But before we got to that, I learnt lots, came away with a reading list as long as my arm, and discovered a small amount of impish delight that I can start using the term pizza nodes.

My interest in graphs

For me, as with most computer scientists I imagine, my first exposure to graphs was the Seven Bridges of Königsberg – an example of applied mathematics credited with effectively creating the field of graph theory.

At the time I found this interesting, but a few months later I was even more intrigued when I saw a speaker showing off a graph of beer!

They represented the beers in a graph structure before revealing how that graph could help you find similar beers that you might like. The algorithm used showed what connected two of his favourite drinks, allowing him to discover new beers that might appeal based on their common characteristics.

It was here I really got to grips with my first graph algorithm. It was a simple shortest path. I was intrigued by how easy it was to consume the information and, in turn, discover other interesting facts about a subject that I hadn’t even considered before.

In graph form, you can explore the structure of your data in a simpler way compared to looking at the results of a SQL query, because when you find a big common node, it becomes instantly apparent.

Standard data techniques are useful to get you what you asked for but graphs can help you find things you never even realised could be related.

Graphs are everywhere

As you start to look into graphs, you realise almost everything is a graph in some form; the streets of a city, the complete transitive list of everything that goes into a can of coke, the migratory flight paths of birds.

Even things we might not think of as graphs often are. Time is a good example because it can be modelled as a tree with a whole host of extra useful links (like “next_month” or “last_day”) so you never again have to wonder how many days hath September.

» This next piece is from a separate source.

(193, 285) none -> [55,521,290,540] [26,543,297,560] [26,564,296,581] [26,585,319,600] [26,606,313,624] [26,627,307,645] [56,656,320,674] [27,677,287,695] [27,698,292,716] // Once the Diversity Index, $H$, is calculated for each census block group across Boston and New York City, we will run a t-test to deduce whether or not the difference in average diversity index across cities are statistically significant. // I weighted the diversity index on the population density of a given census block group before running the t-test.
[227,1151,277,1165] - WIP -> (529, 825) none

Small self-plug: you can learn more about this in my recent talk at Devoxx.

Average is a lie

Graphs are everywhere and so are averages, but it’s the latter that we grow up intimately aware of.

In almost any domain there will be outliers, whether that’s the tall colleague that has to stoop to get through the door or that one road that is so much busier than any others near it.

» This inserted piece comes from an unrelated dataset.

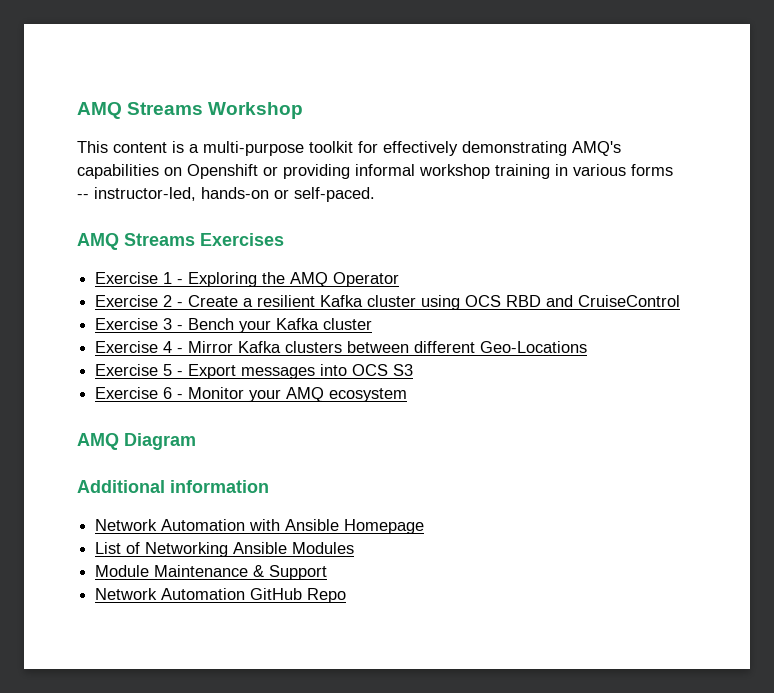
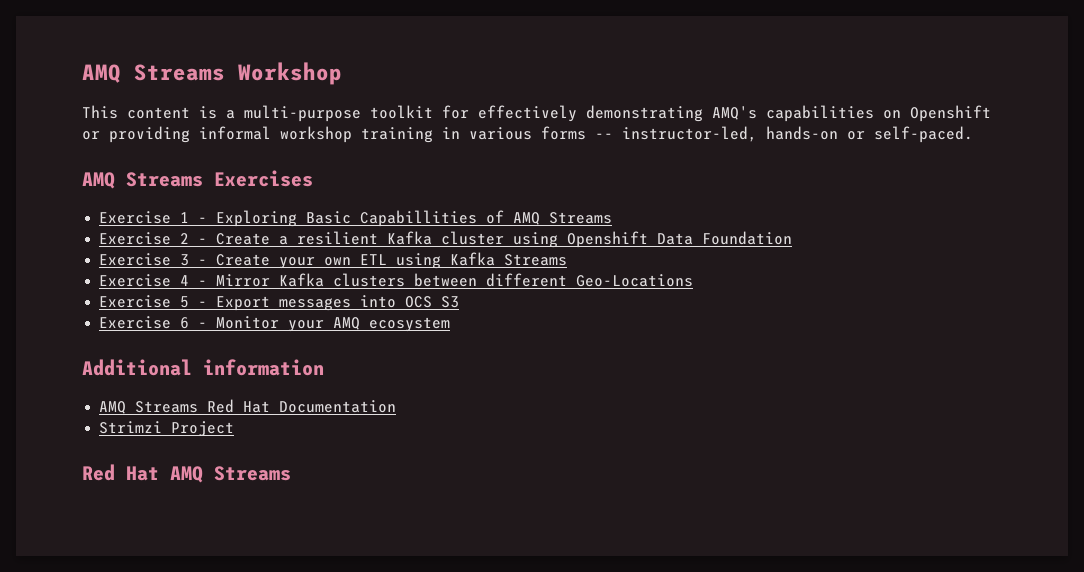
[262,272,400,287] the AMQ Operator -> [306,210,613,227] Basic Capabillities of AMQ Streams
[465,295,681,307] OCS RBD and CruiseControl -> [567,231,793,248] Openshift Data Foundation
[188,318,373,333] Bench your Kafka cluster -> [216,252,568,269] Create your own ETL using Kafka Streams
[77,433,196,450] // AMQ Diagram -> (451, 324) none
[95,519,425,534] [95,542,355,557] [95,565,328,580] [95,588,347,603] Network Automation with Ansible Homepage // List of Networking Ansible Modules // Module Maintenance & Support // Network Automation GitHub Repo -> [99,399,397,414] [99,421,235,436] [82,464,291,483] AMQ Streams Red Hat Documentation // Strimzi Project // Red Hat AMQ Streams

And while the average price of bread can let you know if something is overpriced, if you build a door for the average person, you’ll find that a lot of people hit their head. So how does this relate to graphs?

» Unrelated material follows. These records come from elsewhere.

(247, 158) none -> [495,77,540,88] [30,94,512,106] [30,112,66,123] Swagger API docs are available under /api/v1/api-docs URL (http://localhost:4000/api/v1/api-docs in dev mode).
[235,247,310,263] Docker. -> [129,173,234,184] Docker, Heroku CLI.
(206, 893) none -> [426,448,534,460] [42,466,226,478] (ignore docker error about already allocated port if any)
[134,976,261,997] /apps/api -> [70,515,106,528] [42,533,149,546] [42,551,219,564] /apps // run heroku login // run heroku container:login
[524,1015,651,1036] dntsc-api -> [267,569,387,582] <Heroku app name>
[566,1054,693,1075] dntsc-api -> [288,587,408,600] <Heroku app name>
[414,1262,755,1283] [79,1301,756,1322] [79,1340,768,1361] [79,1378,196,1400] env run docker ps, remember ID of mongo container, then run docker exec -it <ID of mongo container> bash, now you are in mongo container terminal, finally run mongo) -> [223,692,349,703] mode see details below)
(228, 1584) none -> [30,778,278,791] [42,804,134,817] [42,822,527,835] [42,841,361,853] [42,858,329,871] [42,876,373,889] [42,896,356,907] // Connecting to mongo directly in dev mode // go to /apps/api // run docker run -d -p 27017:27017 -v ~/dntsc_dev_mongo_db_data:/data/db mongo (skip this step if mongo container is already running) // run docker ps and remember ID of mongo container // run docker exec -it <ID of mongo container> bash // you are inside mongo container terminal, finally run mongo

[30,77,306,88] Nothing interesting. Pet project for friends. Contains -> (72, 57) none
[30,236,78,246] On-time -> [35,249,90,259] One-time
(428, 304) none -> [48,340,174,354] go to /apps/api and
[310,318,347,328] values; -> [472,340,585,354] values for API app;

We, as data consumers, like averages. We like to discard all the outliers and just look at the average.

But in a graph, it’s not quite that straightforward because structure and connections are key.

Conceptually, an average node in a graph would be one with an average number of connections with a quick drop off either side. This describes what is known as a random network.

But a quote Amy shared, from Albert-László Barabási, threw the random network model into doubt.

“No network in nature that we know of would be described by the random network model”.

So by assuming our data will fit into the random network model (or worse coercing it to), we are not reflecting reality. This will then likely have some impact on our ability to make effective decisions from our data.

Instead, most graphs follow a rough power law distribution, with most nodes having very few connections and a long tail, and a very small number having a vastly outsized number.

Anyone that has worked with graph databases before has almost certainly come across a supernode (or ‘pizza node’, according to Amy).

Their presence, as well as that of the many nodes with few connections, are things I was aware of, but this was the first time it had really been driven home for me. The drastic contrast of the bell-curve super-imposed over the power law graph really showed how different the two mental models are.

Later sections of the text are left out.